DANVILLE — Danville Area Community College — along with other institutions — face a dilemma with the youngest group of prospective college students — they don’t trust anything.
At least not marketing or advertising messages, anyway.
Most teens and young adults, according to marketing research, tend to follow friends’ advice on everything from fashion to iPods — and even where to go to school, rather than advertising or marketing messages.
So this summer, Danville Area Community College Marketing Director Lara Conklin decided to meet prospective DACC students where they spend a lot of their time — on social networking pages.
DACC now has its own facebook.com and myspace.com sites.
The pages seem to be working.
DACC, a male, single, 61-year-old Virgo, has 65 friends, according to Myspace. Facebook lists more than 200 friends, Conklin said.
The DACC accounts were added to the social networking sites a little over a month ago, so any direct marketing success as a result has yet to be determined.
“This is an ongoing campaign,” she explained.

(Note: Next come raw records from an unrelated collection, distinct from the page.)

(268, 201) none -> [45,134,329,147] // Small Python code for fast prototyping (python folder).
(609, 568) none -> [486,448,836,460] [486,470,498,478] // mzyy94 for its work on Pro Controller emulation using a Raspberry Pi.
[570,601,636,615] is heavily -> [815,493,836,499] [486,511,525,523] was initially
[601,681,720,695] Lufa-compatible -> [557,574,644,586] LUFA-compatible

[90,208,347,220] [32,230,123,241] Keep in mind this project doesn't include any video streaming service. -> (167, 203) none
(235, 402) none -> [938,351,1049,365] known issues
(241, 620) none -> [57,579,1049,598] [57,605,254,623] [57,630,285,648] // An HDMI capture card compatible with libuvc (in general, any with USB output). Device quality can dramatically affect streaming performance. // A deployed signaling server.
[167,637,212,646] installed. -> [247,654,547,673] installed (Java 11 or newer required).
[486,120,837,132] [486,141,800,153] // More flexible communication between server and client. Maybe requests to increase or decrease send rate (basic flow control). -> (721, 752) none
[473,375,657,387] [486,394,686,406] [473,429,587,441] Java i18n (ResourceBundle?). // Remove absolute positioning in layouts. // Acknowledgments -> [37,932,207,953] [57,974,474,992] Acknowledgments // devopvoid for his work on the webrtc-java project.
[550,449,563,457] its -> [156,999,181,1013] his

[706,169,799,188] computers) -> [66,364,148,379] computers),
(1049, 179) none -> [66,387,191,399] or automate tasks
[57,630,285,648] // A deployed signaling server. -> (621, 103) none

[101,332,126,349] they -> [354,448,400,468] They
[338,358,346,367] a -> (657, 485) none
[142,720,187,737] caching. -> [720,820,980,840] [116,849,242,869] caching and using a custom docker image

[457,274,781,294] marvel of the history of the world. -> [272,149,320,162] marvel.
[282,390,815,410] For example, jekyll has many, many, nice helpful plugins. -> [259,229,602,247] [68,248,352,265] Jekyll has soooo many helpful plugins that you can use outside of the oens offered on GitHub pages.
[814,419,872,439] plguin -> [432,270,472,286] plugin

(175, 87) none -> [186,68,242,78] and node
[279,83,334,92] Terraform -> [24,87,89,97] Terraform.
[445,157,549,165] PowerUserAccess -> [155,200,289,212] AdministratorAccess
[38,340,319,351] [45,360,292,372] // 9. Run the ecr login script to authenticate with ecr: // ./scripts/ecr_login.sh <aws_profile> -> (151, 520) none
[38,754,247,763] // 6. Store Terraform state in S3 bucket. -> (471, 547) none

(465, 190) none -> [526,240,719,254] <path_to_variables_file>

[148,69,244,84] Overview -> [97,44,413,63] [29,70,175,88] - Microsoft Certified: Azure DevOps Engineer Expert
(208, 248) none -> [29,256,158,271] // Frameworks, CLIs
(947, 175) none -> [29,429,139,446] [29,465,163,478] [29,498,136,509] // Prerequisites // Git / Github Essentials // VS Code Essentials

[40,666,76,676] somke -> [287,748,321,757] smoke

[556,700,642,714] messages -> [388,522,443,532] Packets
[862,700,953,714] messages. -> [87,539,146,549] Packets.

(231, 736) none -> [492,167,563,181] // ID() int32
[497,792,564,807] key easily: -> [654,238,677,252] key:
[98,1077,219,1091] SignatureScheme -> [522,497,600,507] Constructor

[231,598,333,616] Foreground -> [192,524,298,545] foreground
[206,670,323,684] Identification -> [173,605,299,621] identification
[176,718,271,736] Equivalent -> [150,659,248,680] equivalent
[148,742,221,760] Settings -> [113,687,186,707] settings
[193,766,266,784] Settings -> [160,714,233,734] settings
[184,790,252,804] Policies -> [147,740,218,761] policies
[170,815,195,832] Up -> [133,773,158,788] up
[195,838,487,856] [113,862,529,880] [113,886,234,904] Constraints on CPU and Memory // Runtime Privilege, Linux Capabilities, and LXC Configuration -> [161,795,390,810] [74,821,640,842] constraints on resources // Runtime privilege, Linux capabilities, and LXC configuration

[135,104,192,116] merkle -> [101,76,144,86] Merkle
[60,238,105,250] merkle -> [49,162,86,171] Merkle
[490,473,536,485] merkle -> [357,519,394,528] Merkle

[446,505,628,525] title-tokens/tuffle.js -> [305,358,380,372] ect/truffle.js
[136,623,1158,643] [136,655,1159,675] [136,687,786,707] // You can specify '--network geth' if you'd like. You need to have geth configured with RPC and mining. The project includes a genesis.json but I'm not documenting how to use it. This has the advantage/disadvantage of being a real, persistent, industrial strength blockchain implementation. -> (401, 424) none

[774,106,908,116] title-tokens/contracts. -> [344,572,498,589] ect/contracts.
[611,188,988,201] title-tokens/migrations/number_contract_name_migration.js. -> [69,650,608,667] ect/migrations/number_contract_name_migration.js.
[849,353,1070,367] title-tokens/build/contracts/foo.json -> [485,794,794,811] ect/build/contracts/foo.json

For now, she’d like to use the site as a way to let 18-year-olds know the college is available — and useful — to them.
Myspace users who link up with DACC might get curious enough about the school to check out the school’s official Web site, which is a tool young adults do trust, Conklin said.
“People really trust a school’s Web site,” she said.
The DACC message is even better distributed peer-to-peer, she added.
In fact, most DACC “friends” sent requests to DACC to be friends just because their friends were already linked up.
Conklin is in charge of the site for now.
She fields many questions — some from young people wanting to know about the school, others from students who want to know when the bookstore opens this year.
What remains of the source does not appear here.